Content starts

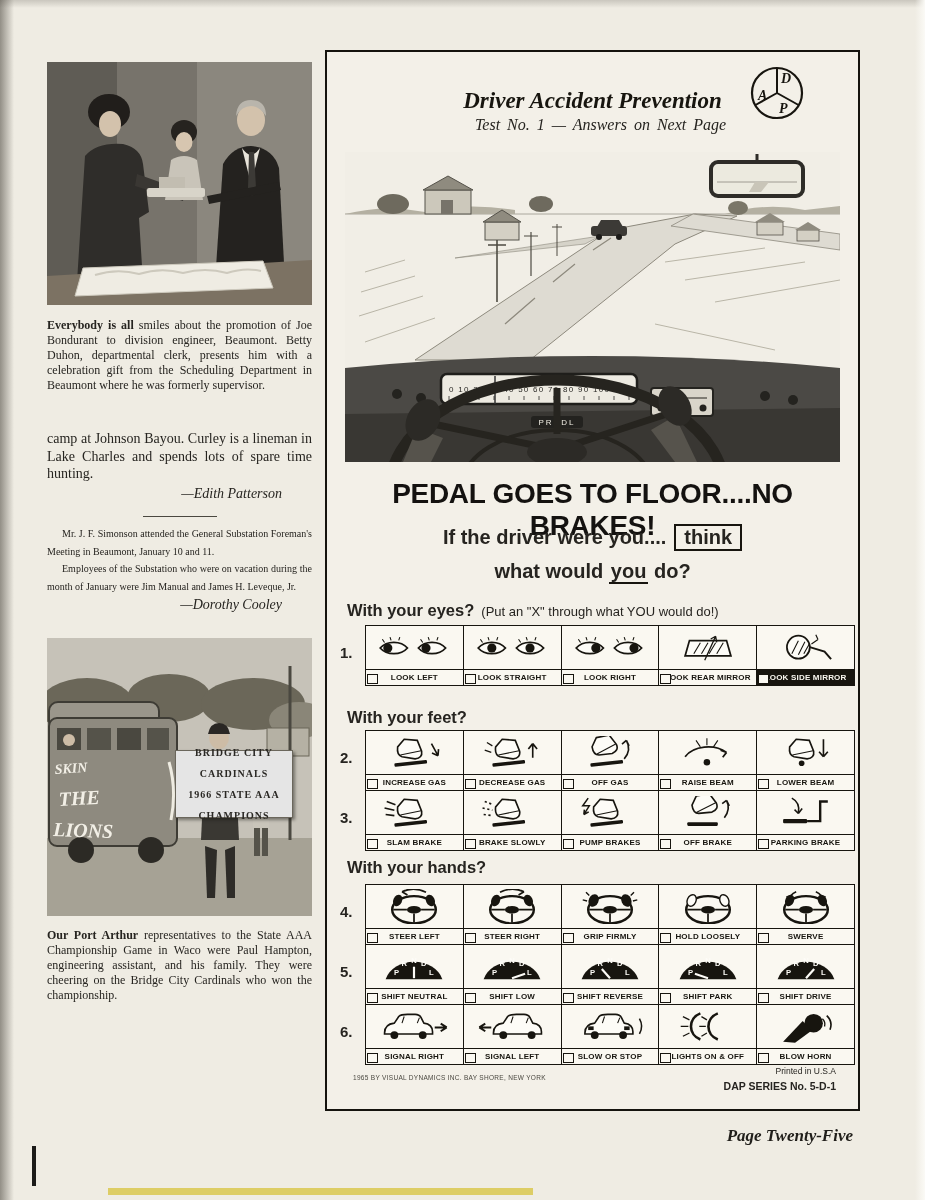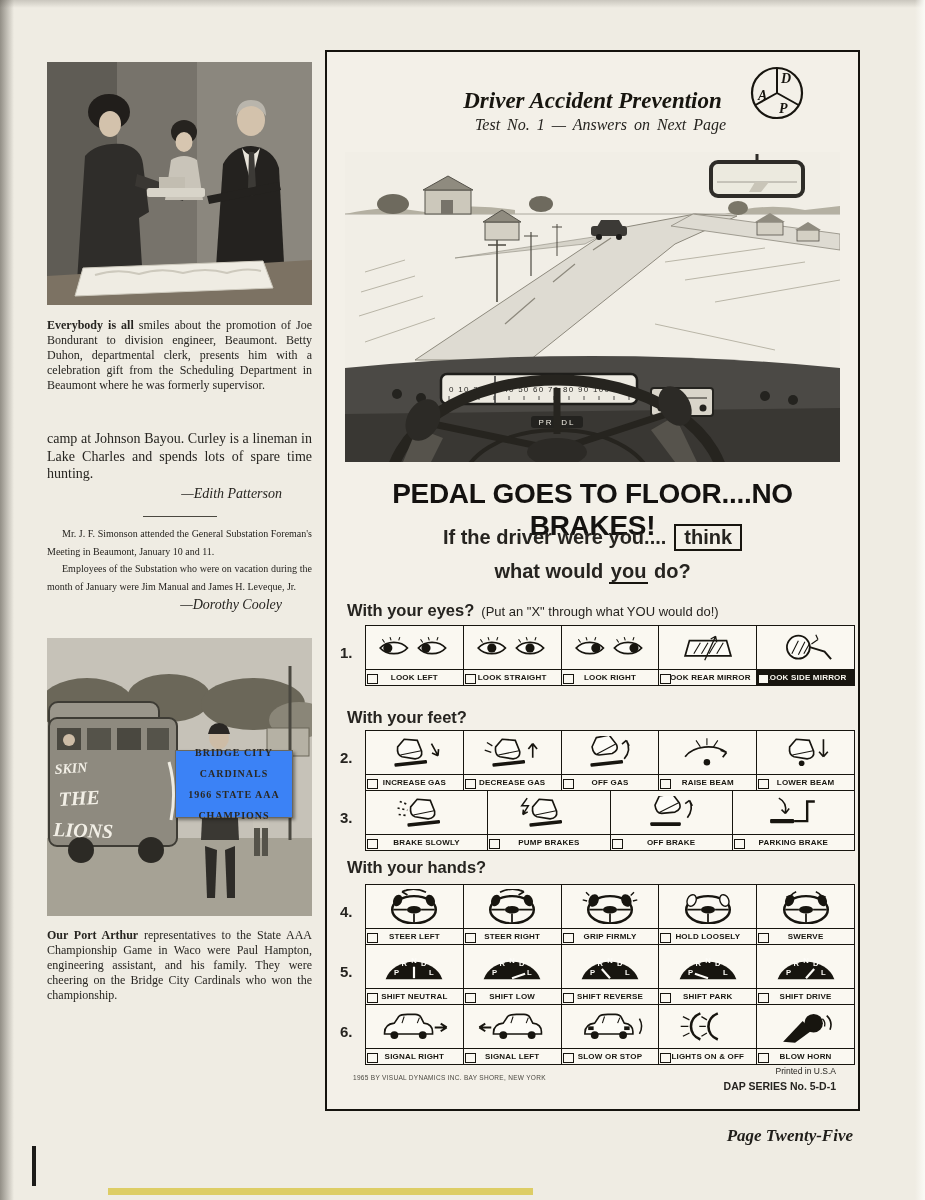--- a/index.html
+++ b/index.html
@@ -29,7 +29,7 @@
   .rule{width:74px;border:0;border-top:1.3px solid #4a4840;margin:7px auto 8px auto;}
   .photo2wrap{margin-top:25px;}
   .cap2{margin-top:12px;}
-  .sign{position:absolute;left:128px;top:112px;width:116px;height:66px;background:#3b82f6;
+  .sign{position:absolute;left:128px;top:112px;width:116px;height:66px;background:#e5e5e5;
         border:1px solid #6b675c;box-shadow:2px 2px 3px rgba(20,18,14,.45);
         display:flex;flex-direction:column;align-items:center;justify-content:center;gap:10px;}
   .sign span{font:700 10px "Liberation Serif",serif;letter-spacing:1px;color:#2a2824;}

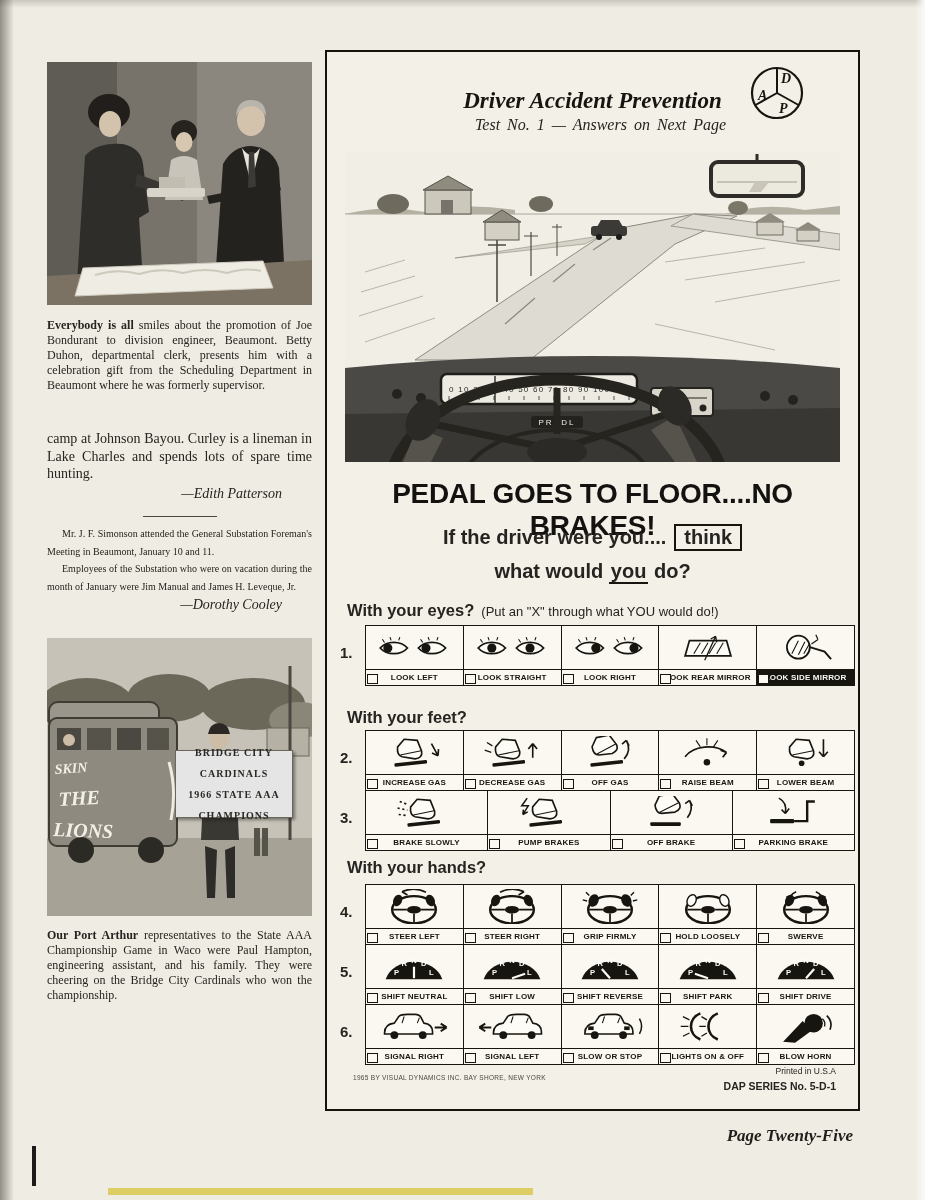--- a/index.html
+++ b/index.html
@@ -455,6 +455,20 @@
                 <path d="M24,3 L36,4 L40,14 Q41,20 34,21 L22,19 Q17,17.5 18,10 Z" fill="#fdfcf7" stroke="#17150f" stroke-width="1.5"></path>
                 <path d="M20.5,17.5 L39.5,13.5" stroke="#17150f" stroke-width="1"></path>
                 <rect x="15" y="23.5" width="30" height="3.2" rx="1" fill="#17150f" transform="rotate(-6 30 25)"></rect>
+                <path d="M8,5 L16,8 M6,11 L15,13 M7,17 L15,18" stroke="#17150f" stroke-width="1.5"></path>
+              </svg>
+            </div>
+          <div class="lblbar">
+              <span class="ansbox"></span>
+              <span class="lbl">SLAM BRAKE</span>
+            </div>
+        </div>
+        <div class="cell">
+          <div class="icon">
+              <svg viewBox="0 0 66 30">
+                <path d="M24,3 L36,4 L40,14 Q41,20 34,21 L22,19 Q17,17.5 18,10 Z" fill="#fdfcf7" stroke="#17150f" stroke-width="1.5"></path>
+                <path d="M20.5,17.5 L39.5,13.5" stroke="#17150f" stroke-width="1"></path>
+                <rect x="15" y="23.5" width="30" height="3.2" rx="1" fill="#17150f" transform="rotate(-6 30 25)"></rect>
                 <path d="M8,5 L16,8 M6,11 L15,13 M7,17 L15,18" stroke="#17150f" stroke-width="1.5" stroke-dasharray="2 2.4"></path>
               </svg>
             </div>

Content ends
Content starts

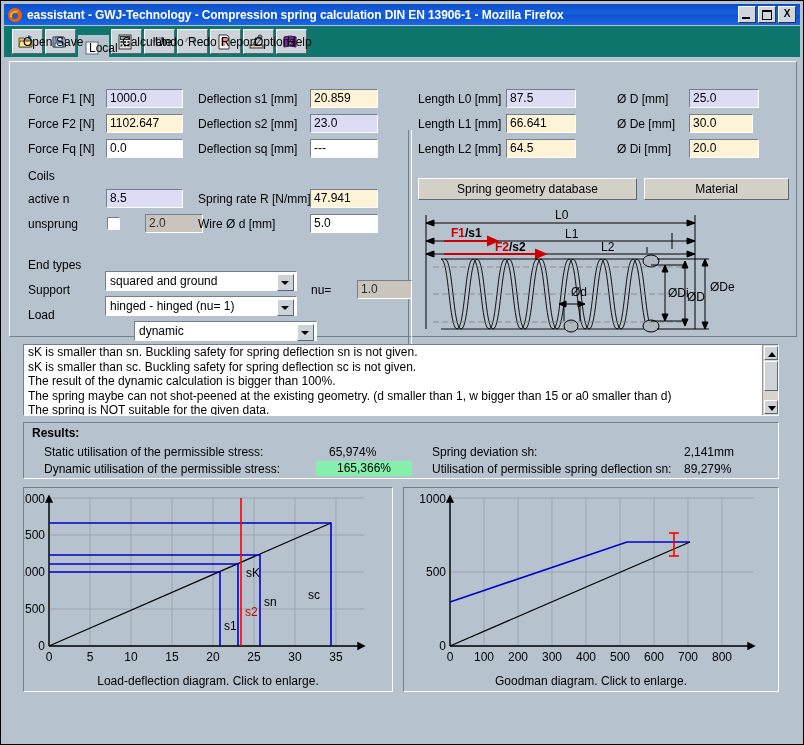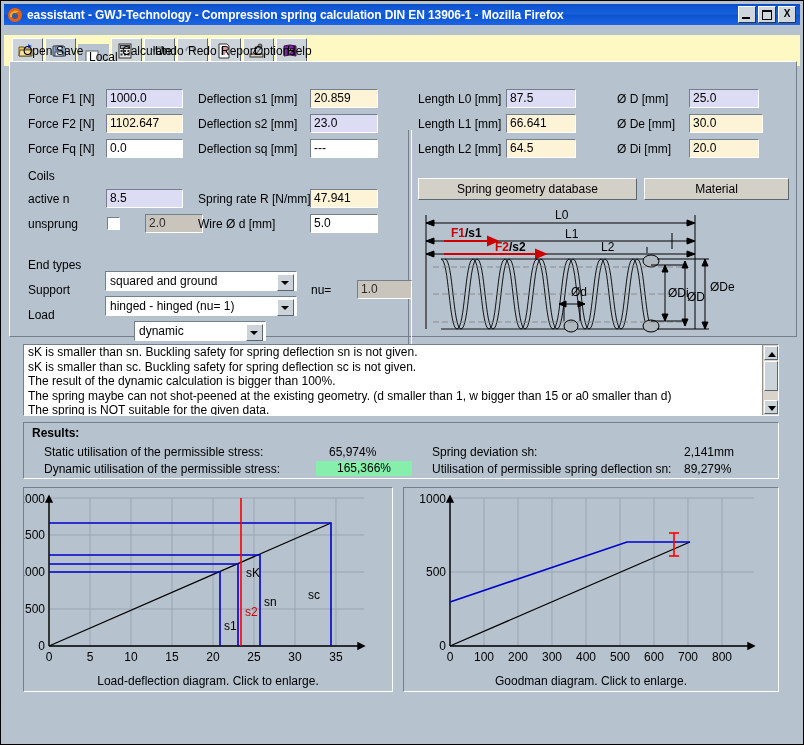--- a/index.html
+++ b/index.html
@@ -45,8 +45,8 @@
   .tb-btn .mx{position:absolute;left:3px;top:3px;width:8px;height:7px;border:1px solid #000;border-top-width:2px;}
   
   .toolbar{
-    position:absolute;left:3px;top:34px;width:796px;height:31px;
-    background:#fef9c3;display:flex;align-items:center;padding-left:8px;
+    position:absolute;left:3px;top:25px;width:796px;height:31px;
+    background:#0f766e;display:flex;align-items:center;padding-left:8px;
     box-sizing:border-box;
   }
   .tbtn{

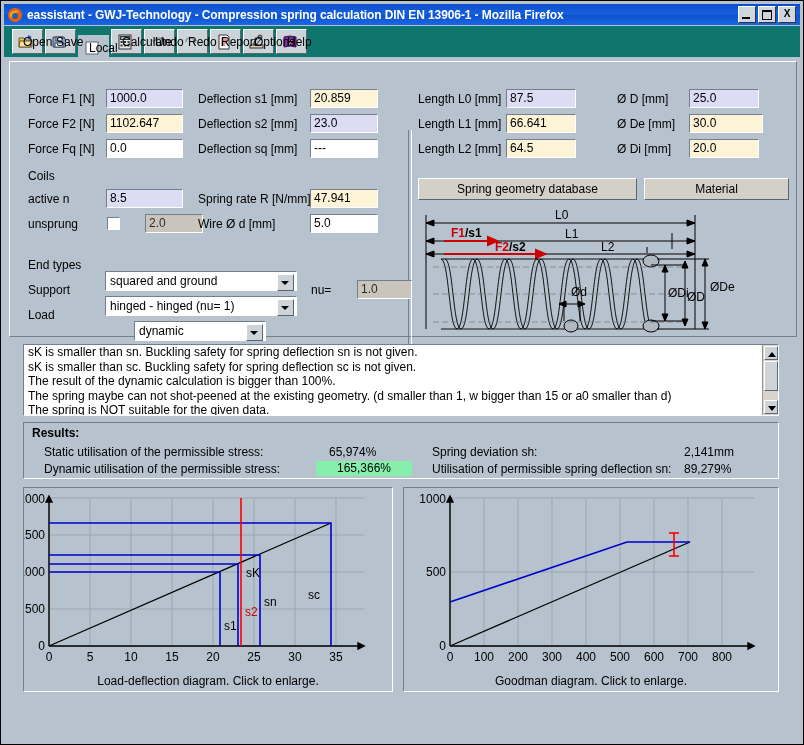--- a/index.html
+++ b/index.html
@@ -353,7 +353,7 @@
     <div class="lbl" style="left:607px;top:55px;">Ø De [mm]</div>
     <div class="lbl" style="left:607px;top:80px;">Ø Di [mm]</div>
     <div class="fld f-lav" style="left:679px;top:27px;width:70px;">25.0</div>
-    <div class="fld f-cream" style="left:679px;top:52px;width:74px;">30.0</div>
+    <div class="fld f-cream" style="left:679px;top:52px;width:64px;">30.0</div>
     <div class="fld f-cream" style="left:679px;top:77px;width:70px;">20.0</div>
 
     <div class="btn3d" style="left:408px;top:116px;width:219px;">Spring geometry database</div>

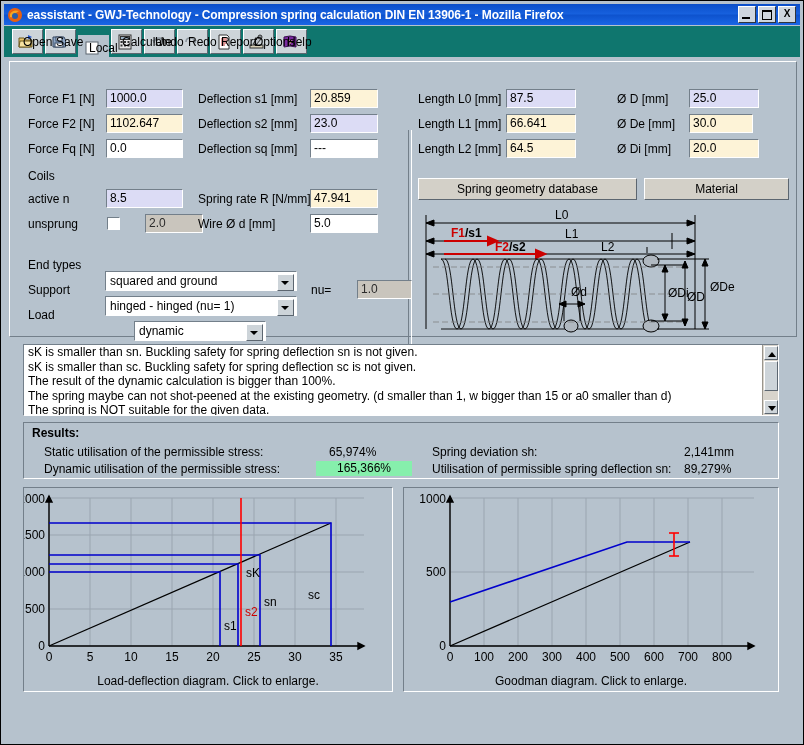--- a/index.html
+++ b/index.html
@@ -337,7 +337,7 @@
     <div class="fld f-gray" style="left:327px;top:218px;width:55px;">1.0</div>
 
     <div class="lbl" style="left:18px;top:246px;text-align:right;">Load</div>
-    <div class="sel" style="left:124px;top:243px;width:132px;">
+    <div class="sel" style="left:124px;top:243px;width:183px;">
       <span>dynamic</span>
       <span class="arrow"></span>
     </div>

Content ends

TASK ITEM:
Using the data above, show each line where "solid" occurs.

THE ANSWER:
   .rule{width:74px;border:0;border-top:1.3px solid #4a4840;margin:7px auto 8px auto;}
         border:1px solid #6b675c;box-shadow:2px 2px 3px rgba(20,18,14,.45);
   .tb-btn .mx{position:absolute;left:3px;top:3px;width:8px;height:7px;border:1px solid #000;border-top-width:2px;}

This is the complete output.